The results of this study have important implications for policies and strategies aimed at reducing micronutrient deficiencies, in both Bangladesh and LMICs as a whole. While the specific results of the study are applicable to Shokti+ in particular, they do possess significant external validity. They suggest that there are commercially viable business opportunities in producing and distributing nutritionally enhanced foods for the poor. However, given the high costs of production and distribution that businesses face, and the income constraints and food security challenges faced by the poorest households, market-based strategies must be seen as complementary to, rather than substitutes for, publicly funded interventions. The results also demonstrate how the factors influencing willingness to pay for nutritionally enhanced foods can differ appreciably across consumer segments, requiring that strategies aiming to promote consumption of these products must be tailored to the particular circumstances and characteristics of the target market. Further exploration is still required of how best to engage market-based approaches in addressing nutritional deficiency. This study aims to catalyze further research into the types of business models and products that can increase the availability of nutritionally enhanced foods to low-income consumers in LMICs.
Footnotes
Authors’ Note
The views expressed in this article belong to the authors alone and do not reflect that of any other agency or of GDFL. J.A. was the student investigator on this research study, completed to fulfill the requirements of the Master of Science degree in Food, Agriculture, and Resource Economics at the University of Guelph. J.A. oversaw the data collection, performed the statistical analysis, and was a major contributor in the writing of the manuscript.
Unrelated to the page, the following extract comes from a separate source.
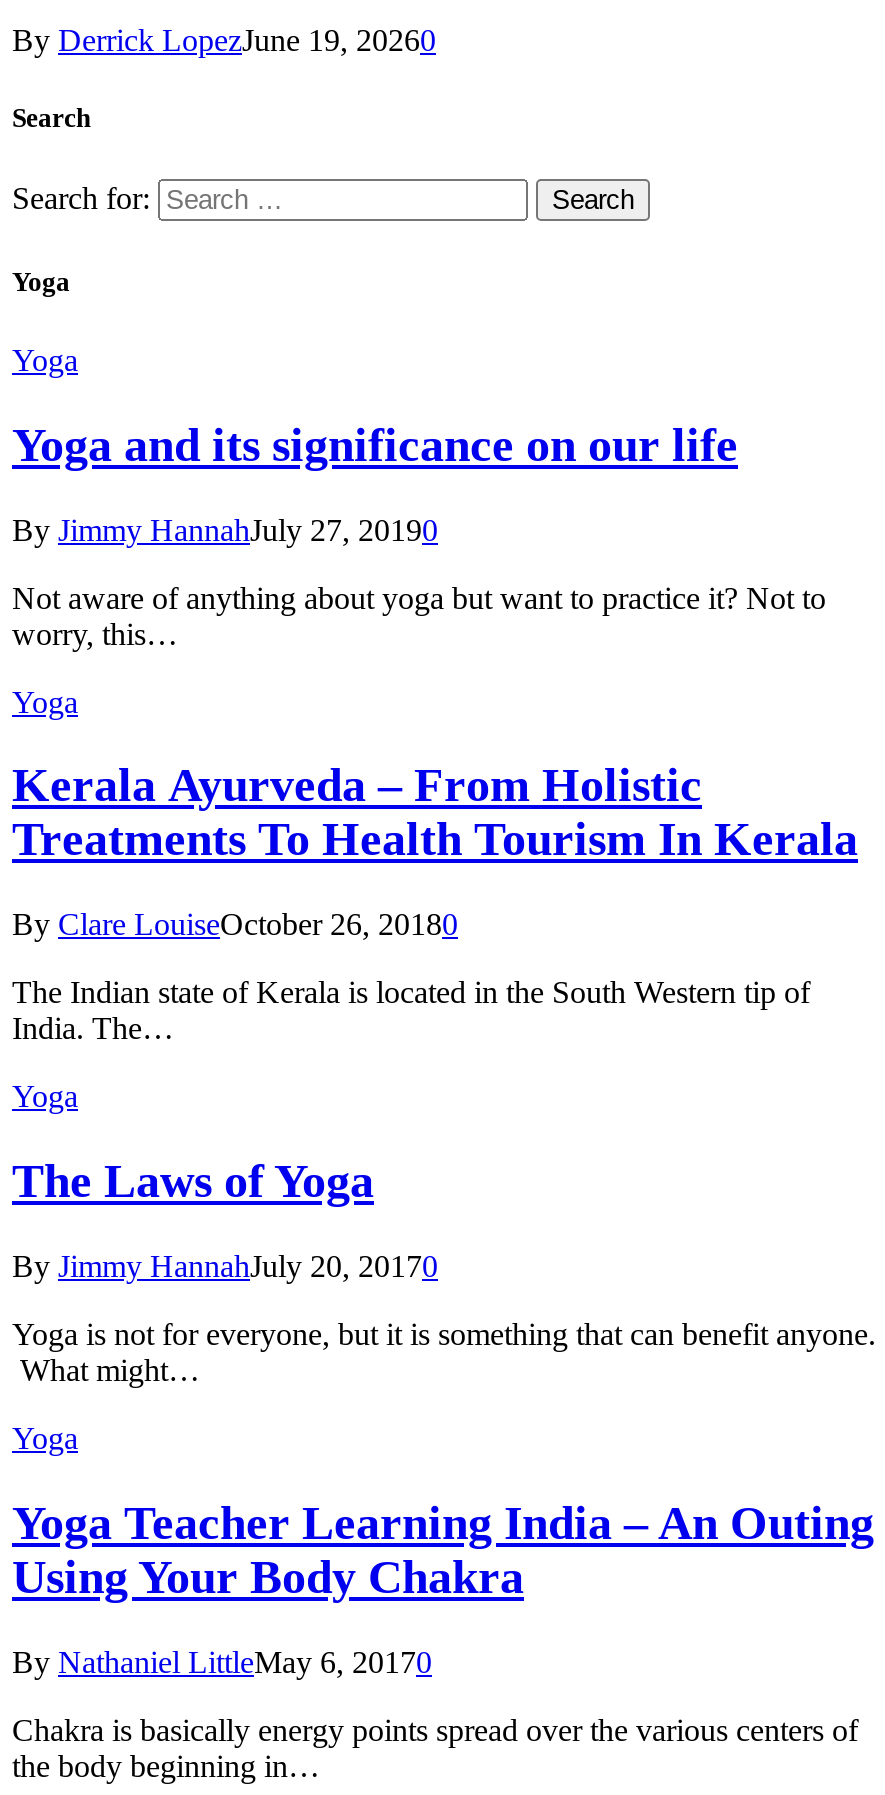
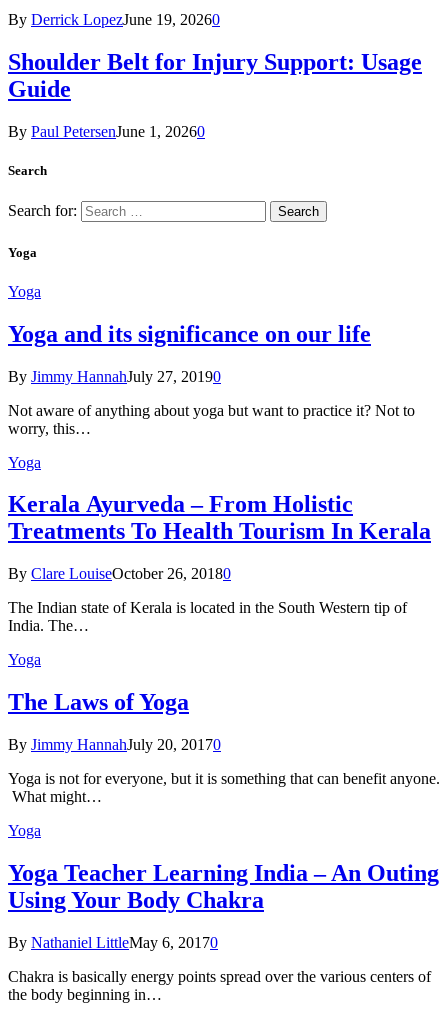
+ Shoulder Belt for Injury Support: Usage
+ Guide
+ By Paul PetersenJune 1, 20260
S.H. was the principal advisor for this research, oversaw the research design, and was a major contributor to the design of the data analysis, interpretation of the results, and writing of the manuscript. Y.C. contributed to the development of the experimental design. The data sets generated and analyzed during the current study are available from the corresponding author upon request.
Acknowledgments
The authors thank Grameen Danone Foods Limited (GDFL) for their participation and help in facilitating this research project, and for facilitating the study of the business model and providing key information necessary for the completion of this work.
Declaration of Conflicting Interests
The author(s) declared no potential conflicts of interest with respect to the research, authorship, and/or publication of this article.
Funding
The author(s) disclosed receipt of the following financial support for the research, authorship, and/or publication of this article: This research study was funded under the Leveraging Agriculture for Nutrition in South Asia (LANSA) programme (GB-1-202042) supported by UK Department for International Development (DFID).